Cassidy and Ballantine [15] and Im et al. [16] presented versioning models for RDF repositories. They provided a collaborative annotation facility to develop and share annotations over the Web. Im et al. proposed a version framework for an RDF data model based on relational databases. None of these authors, however, considered blank nodes in their research or defined any method for mapping bnodes, as we do in our approach. These researchers addressed only procedures enabling versioning in RDF repositories.

By considering deltas as sets of change operations, Zeginis et al. [5,17] described various comparison functions, together with the semantics of primitive change operations, and formally analyzed their possible combinations in terms of correctness, minimality, semantic identity, and redundancy properties. Assuming Add(t) and Del(t) are, respectively, the straightforward addition and deletion of triple t from set Triples(K), then, in our approach, we adopt the differential function Δ _e (where e stands for explicit) for two dataset versions K and K ^′, defined by Zeginis et al. as:

$$ {}\Delta_{e}(K,K') = \left\{ \text{Add}(t) | t \in K' - K \right\} \cup \left\{ \text{Del}(t) | t \in K - K' \right\}. $$

(1)

Tzitzikas et al. [6] proposed two polynomial time algorithms for mapping bnodes between two knowledge bases. Seeking to reduce the size of the resulting delta, the authors modeled the problem of bnode mapping as an assignment problem and used a Hungarian [18] method, Alg _Hung, to solve it. This method seeks to find the optimal solution with time complexity O(n ³).
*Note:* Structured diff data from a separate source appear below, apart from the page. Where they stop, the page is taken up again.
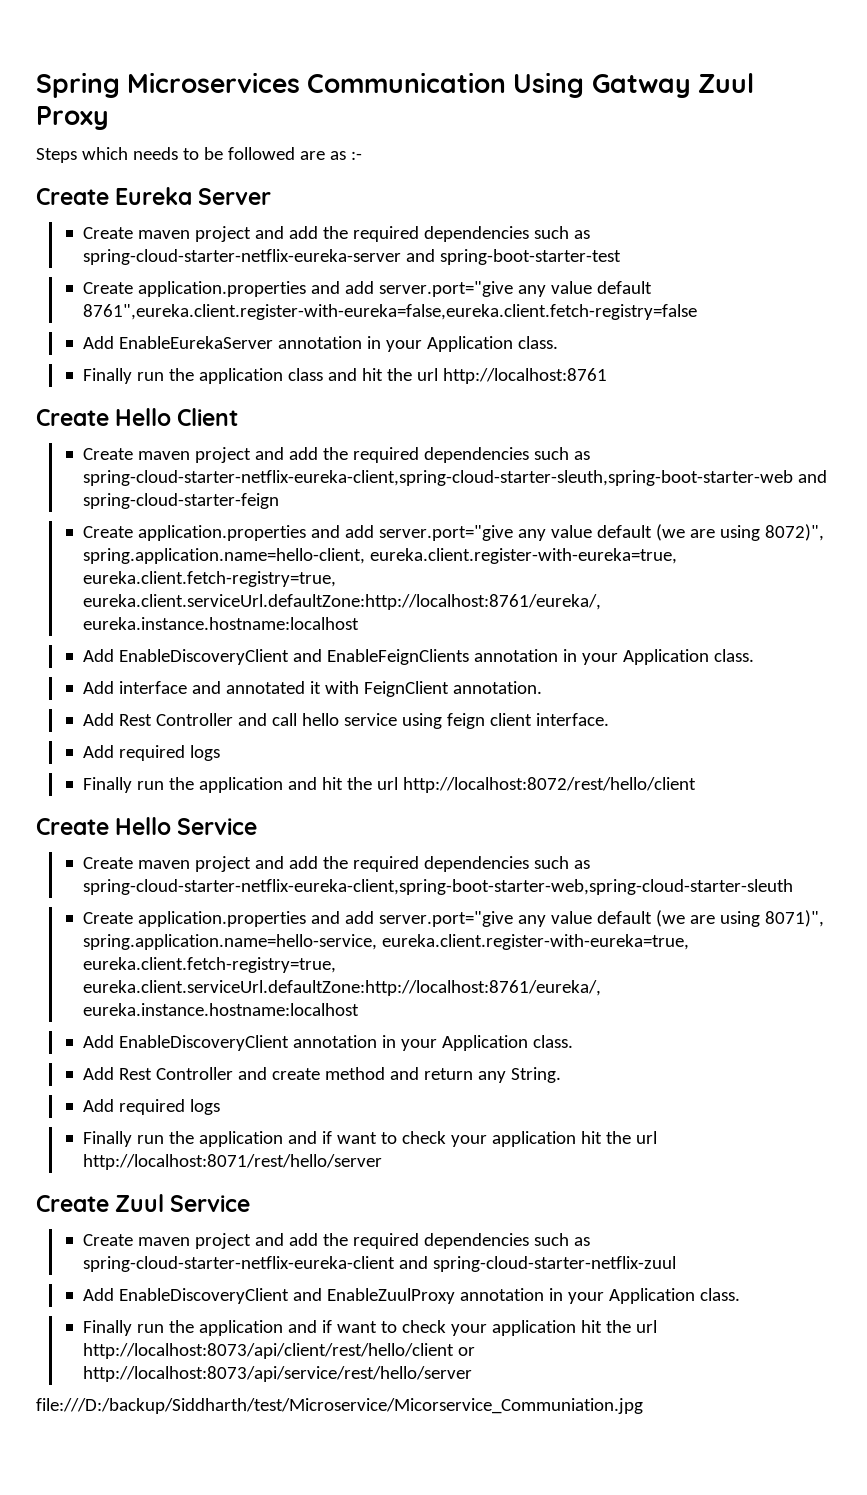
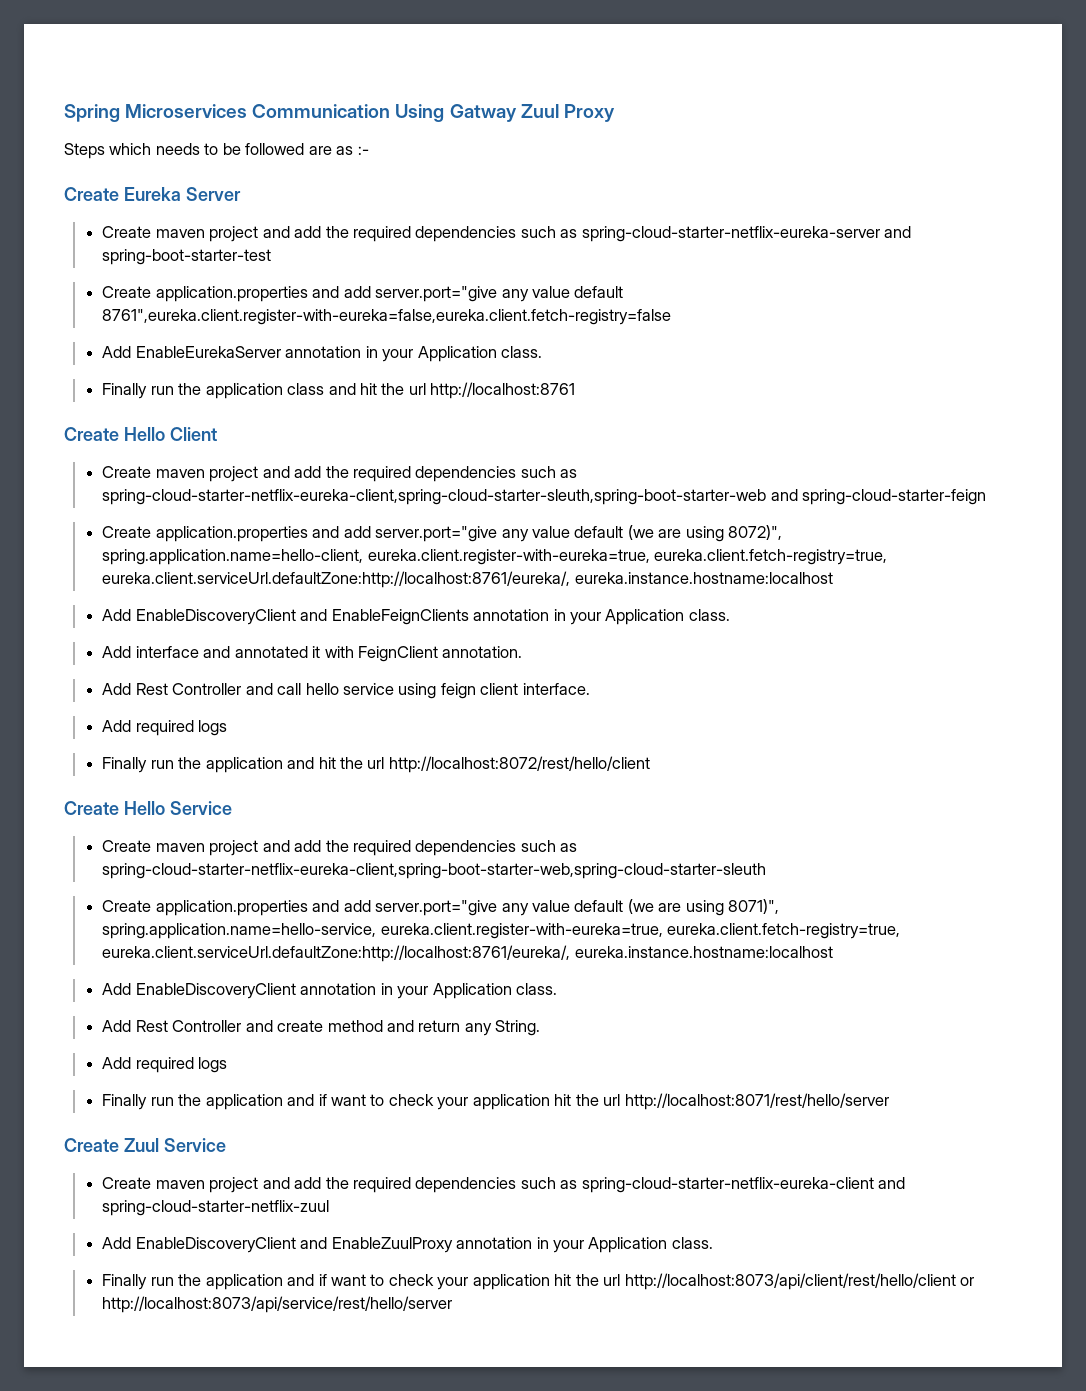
- file:///D:/backup/Siddharth/test/Microservice/Micorservice_Communiation.jpg

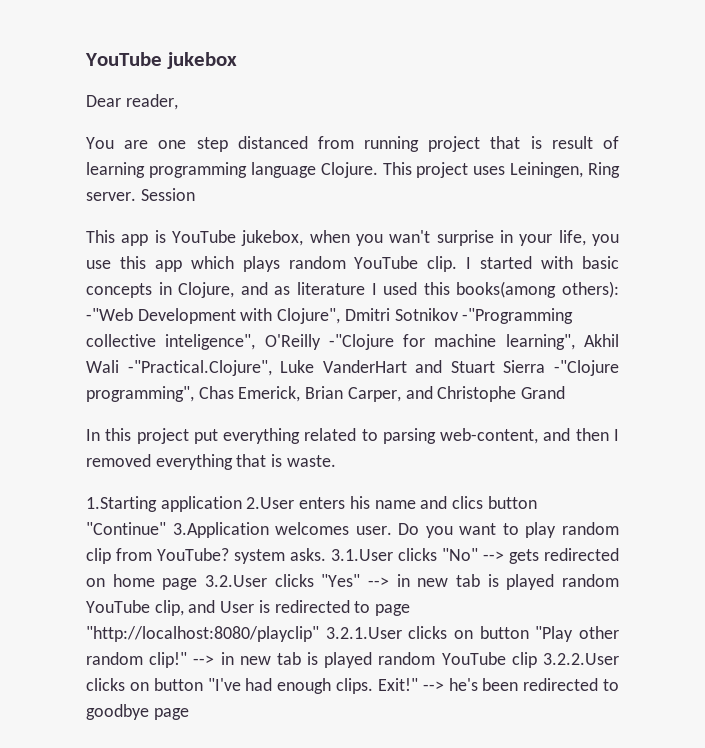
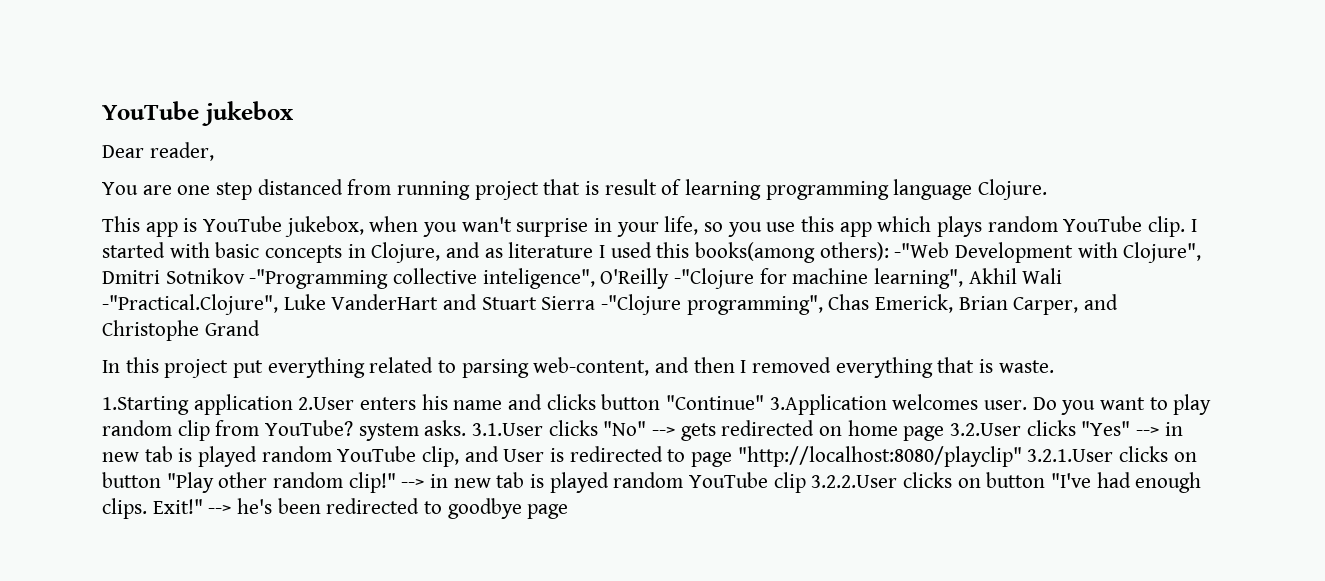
- This project uses Leiningen, Ring server. Session
- This app is YouTube jukebox, when you wan't surprise in your life, you use this app which plays random YouTube clip.
+ This app is YouTube jukebox, when you wan't surprise in your life, so you use this app which plays random YouTube clip.
- 1.Starting application 2.User enters his name and clics button "Continue" 3.Application welcomes user.
+ 1.Starting application 2.User enters his name and clicks button "Continue" 3.Application welcomes user.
Alg _Hung obtains the optimal delta if the considered knowledge bases do not have interconnected bnodes. In the case where the datasets have directly connected bnodes, the authors assume that all neighboring bnodes are equal during mapping. This method cannot be applied to larger knowledge bases owing to its quadratic space requirement in terms of RAM [6].

These authors also proposed a faster signature-based method, called Alg _Sign, for comparing large knowledge bases with time complexity O(n· logn). For each bnode, Alg _Sign produces a string based on its direct neighborhood as the bnode’s signature. Thereafter, the mapping phase compares the generated strings, sorted lexicographically to allow a binary search. The cost of reducing the mapping time is a probable increase in the delta size [6].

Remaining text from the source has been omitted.